▽

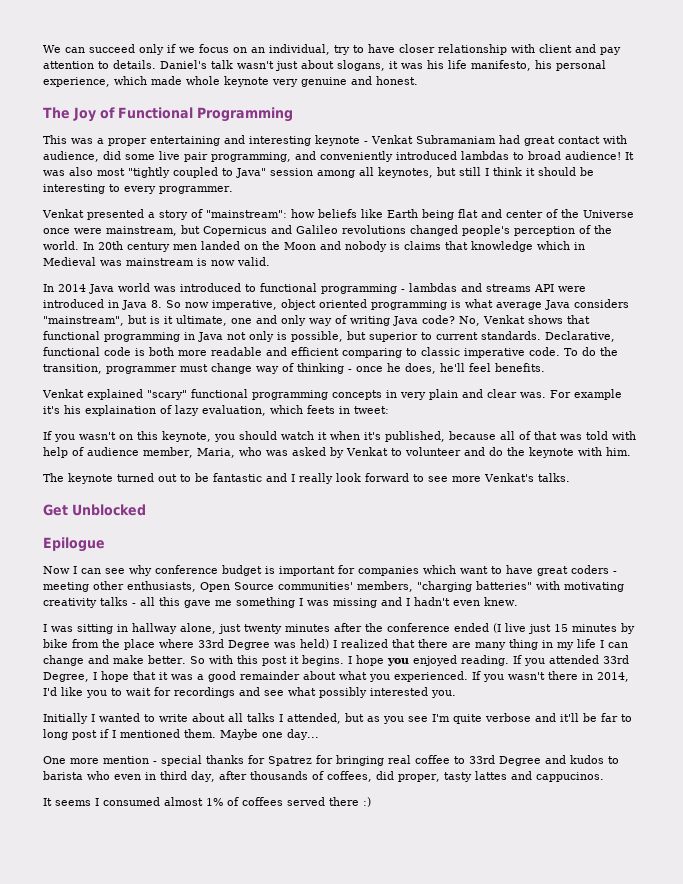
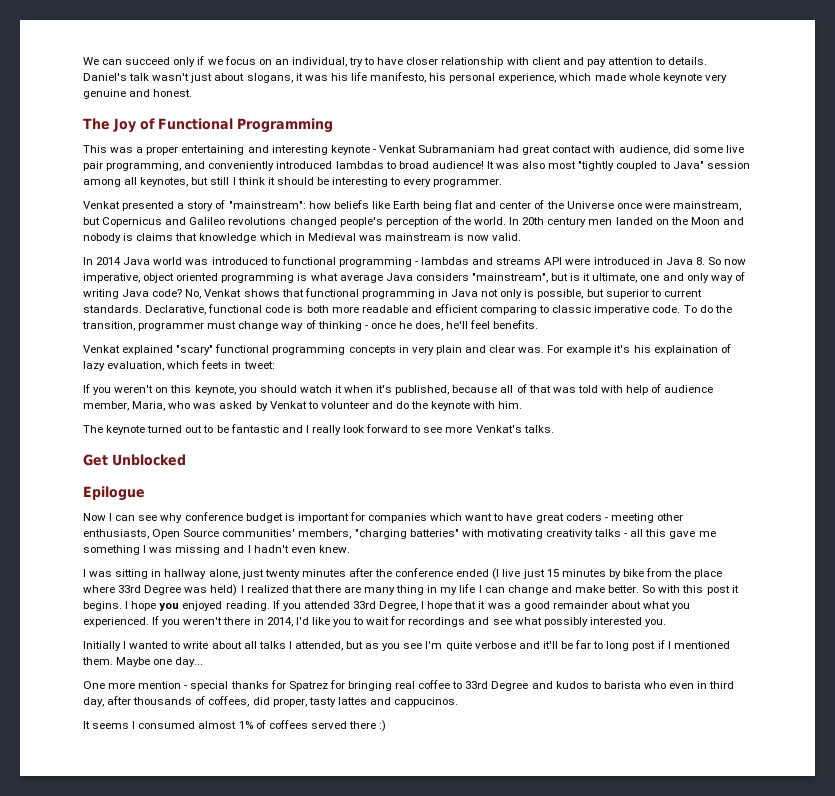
- If you wasn't on this keynote, you should watch it when it's published, because all of that was told with help of audience member, Maria, who was asked by Venkat to volunteer and do the keynote with him.
+ If you weren't on this keynote, you should watch it when it's published, because all of that was told with help of audience member, Maria, who was asked by Venkat to volunteer and do the keynote with him.
- If you wasn't there in 2014, I'd like you to wait for recordings and see what possibly interested you.
+ If you weren't there in 2014, I'd like you to wait for recordings and see what possibly interested you.

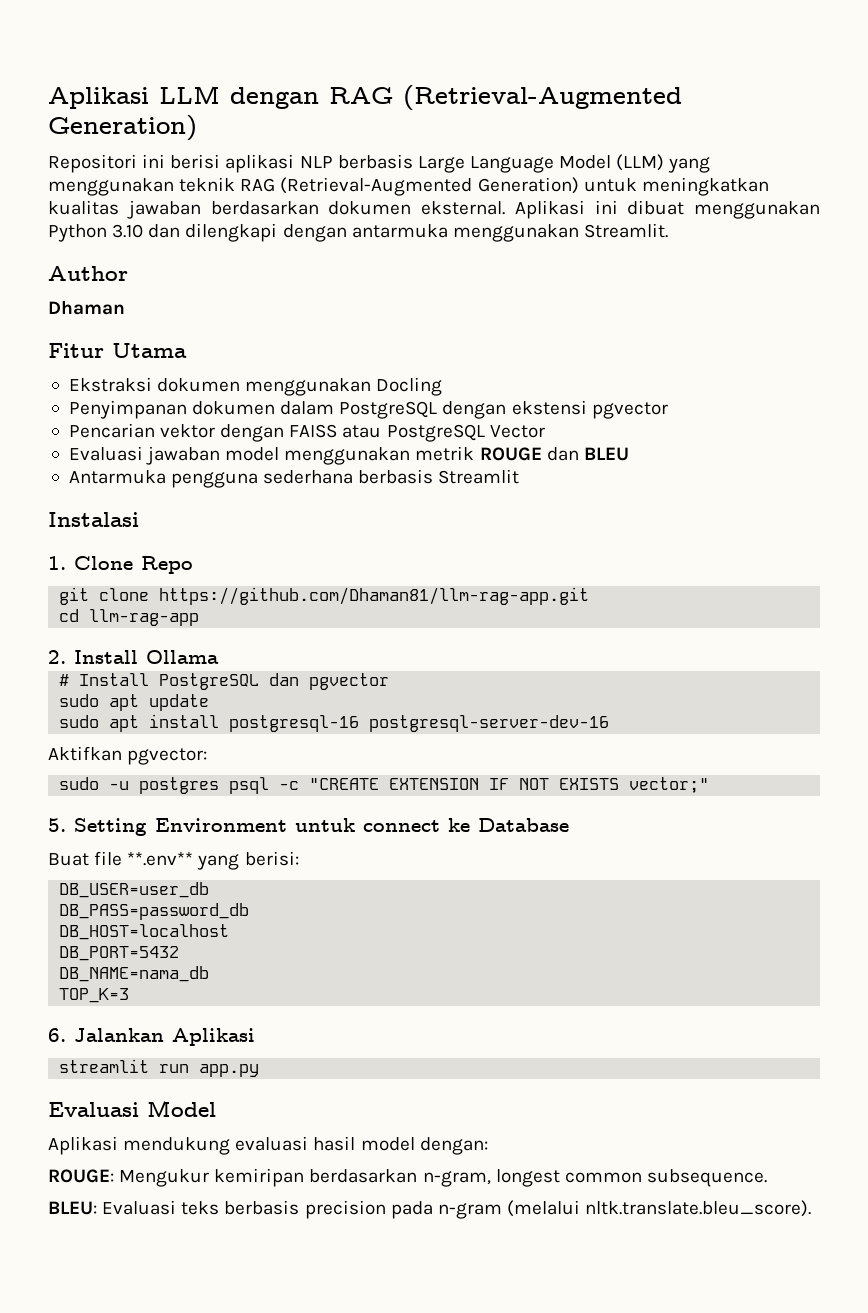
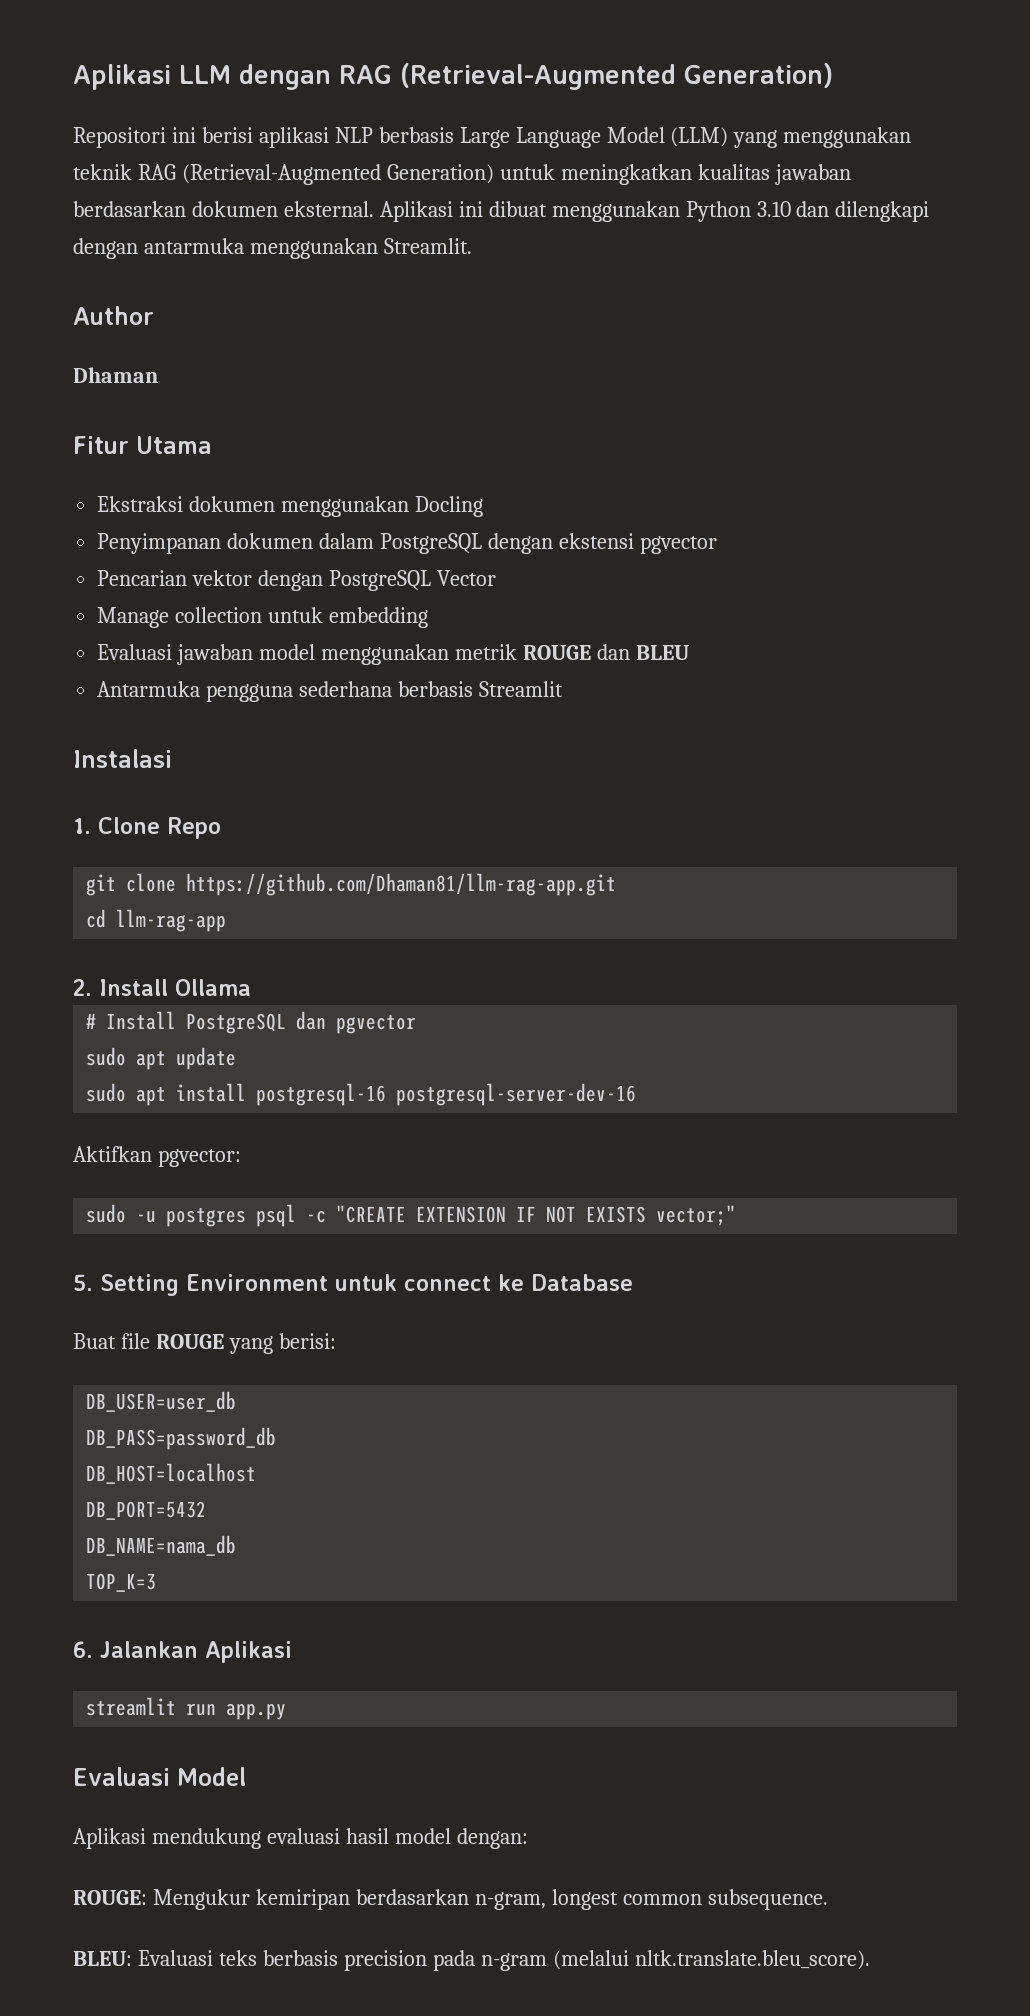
- Pencarian vektor dengan FAISS atau PostgreSQL Vector
+ Pencarian vektor dengan PostgreSQL Vector
+ Manage collection untuk embedding
- Buat file **.env** yang berisi:
+ Buat file ROUGE yang berisi:

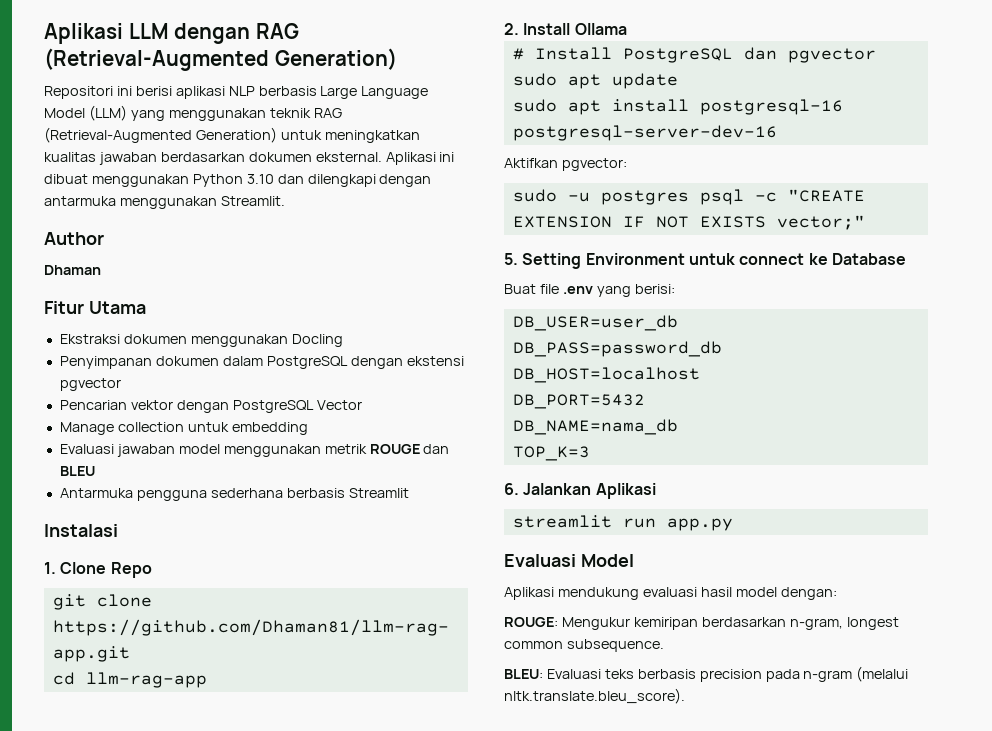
- Buat file ROUGE yang berisi:
+ Buat file .env yang berisi:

△

Task requirements: Pictures aside, set down the lines from the one containing "you weren't there" through the end of the records above, exactly and only those.

Answer to this problem:
+ If you weren't there in 2014, I'd like you to wait for recordings and see what possibly interested you.

- Pencarian vektor dengan FAISS atau PostgreSQL Vector
+ Pencarian vektor dengan PostgreSQL Vector
+ Manage collection untuk embedding
- Buat file **.env** yang berisi:
+ Buat file ROUGE yang berisi:

- Buat file ROUGE yang berisi:
+ Buat file .env yang berisi:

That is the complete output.